UNY-AICHI Lakukan Pengembangan Framework Peace Education di Indonesia dan Jepang

Keterangan Foto: 
FGD Penelitian UNY - Aichi

Yogyakarta – Sebuah penelitian kolaboratif antara tim Universitas Negeri Yogyakarta (UNY) dan tim peneliti dari Aichi, Jepang, berhasil merumuskan kerangka pendidikan perdamaian yang menggabungkan kearifan lokal Indonesia dan tradisi historis Jepang.

Tim peneliti dari UNY dipimpin oleh Prof. Nur Hidayanto Pancoro Setyo Putro, S.Pd., M.Pd., Ph.D. dengan anggota Dr. Satya Perdana, S.S., M.A., Dr. Adriani Yulia Purwaningrum, M.Pd., dan Annisa Nurul Firdausi, S.S., M.Hum.. Dari pihak Aichi, penelitian ini melibatkan Yoshitaka Kozuka, Yuji Waida, dan Majima Kiyoko sebagai mitra kolaborasi.

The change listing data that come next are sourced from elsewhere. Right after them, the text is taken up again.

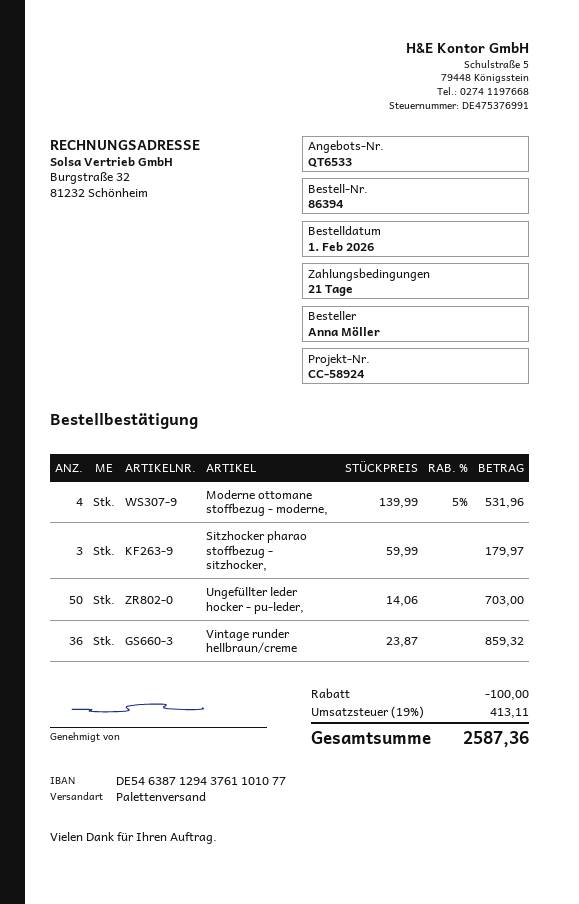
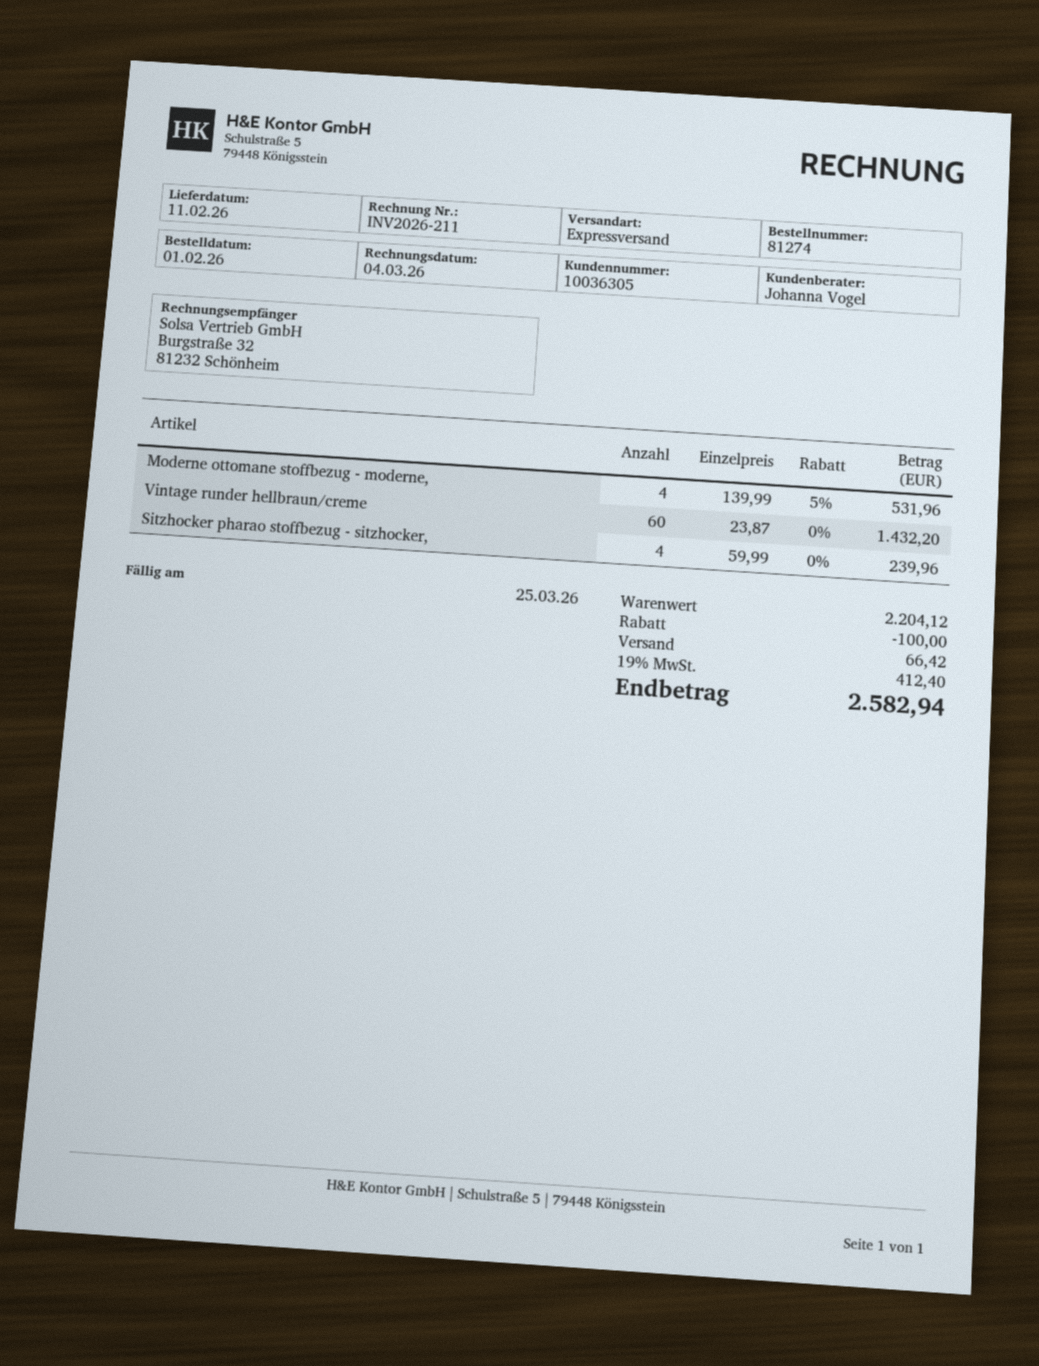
order number: 86394 -> 81274
shipping method: pallet freight -> express
Sitzhocker pharao stoffbezug - sitzhocker,: 3 x 59.99 = 179.97 -> 4 x 59.99 = 239.96
Ungefüllter leder hocker - pu-leder,: 50 x 14.06 = 703.00 -> none
Vintage runder hellbraun/creme: 36 x 23.87 = 859.32 -> 60 x 23.87 = 1432.20
shipping: none -> 66.42
tax: 19% = 413.11 -> 19% = 412.40
total: 2587.36 -> 2582.94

Penelitian ini berangkat dari realitas bahwa konflik sosial-politik di berbagai belahan dunia menuntut hadirnya pendidikan perdamaian yang tidak hanya mengajarkan pencegahan konflik, tetapi juga menanamkan nilai empati, toleransi, dan kerjasama. Di tingkat global, UNESCO mendorong pendidikan perdamaian melalui dialog antarbudaya, namun efektivitasnya sering kali bergantung pada kearifan lokal yang ada di setiap wilayah.

Yogyakarta dan Nilai Kearifan Lokal

Yogyakarta dikenal dengan tradisi gotong royong (kerja sama), tepa selira (empati dan rasa hormat), serta musyawarah mufakat yang telah menjadi fondasi harmoni antar etnis dan agama. Sayangnya, penelitian menunjukkan bahwa nilai-nilai luhur ini belum sepenuhnya terintegrasi dalam kurikulum formal sekolah. Praktik pendidikan perdamaian di Yogyakarta masih lebih banyak bergantung pada inisiatif guru dan kegiatan komunitas.

Aichi dan Memori Sejarah Perdamaian

Sementara itu, Aichi memiliki sejarah unik sebagai wilayah yang mengalami serangan udara pada Perang Dunia II. Dari pengalaman inilah lahir komitmen kuat terhadap pendidikan perdamaian, termasuk pendirian Peace Aichi Museum pada tahun 2007 dan Aichi-Nagoya Declaration pada 2014. Di Jepang, pendidikan perdamaian terintegrasi lebih formal ke dalam kurikulum moral dan kewarganegaraan, meskipun guru sering mengeluhkan beban kurikulum yang berlebihan sehingga praktiknya cenderung menjadi rutinitas simbolis.

Temuan Penelitian

Hasil studi menunjukkan bahwa kedua wilayah memiliki kelebihan dan tantangan masing-masing. Yogyakarta menonjol dalam fleksibilitas berbasis komunitas, sementara Aichi unggul dalam konsistensi kurikulum. Keduanya menghadapi persoalan serupa, yakni kurangnya dukungan institusional dan keterbatasan pelatihan guru.

“Peace education bukan hanya soal menghindari konflik, tapi tentang bagaimana menghargai perbedaan dan menjadikannya kekuatan,” ungkap salah satu peserta FGD di Yogyakarta. Sementara seorang guru di Aichi menyatakan, “Tanggung jawab kami adalah membantu siswa melihat perdamaian sebagai praktik sehari-hari, bukan sekadar pelajaran sejarah.”

Implikasi dan Rekomendasi

Penelitian ini menegaskan bahwa model pendidikan perdamaian ideal harus menggabungkan kekuatan kedua konteks: pendekatan berbasis budaya lokal seperti di Yogyakarta, dan integrasi historis serta kebijakan formal seperti di Aichi. Dengan demikian, lahir model hibrida pendidikan perdamaian yang relevan secara lokal sekaligus berorientasi global.

Rekomendasi utama penelitian ini antara lain:

  1. Integrasi pendidikan perdamaian secara sistematis dalam kurikulum lintas mata pelajaran.

  2. Pelatihan guru yang berkelanjutan untuk meningkatkan kompetensi pedagogis dan sensitivitas budaya.

  3. Kolaborasi antara sekolah, komunitas lokal, dan mitra internasional guna memperkaya perspektif siswa.

Dengan kerangka baru ini, diharapkan generasi muda tidak hanya memahami pentingnya perdamaian, tetapi juga mampu mempraktikkannya dalam kehidupan sehari-hari—baik di tingkat lokal maupun global.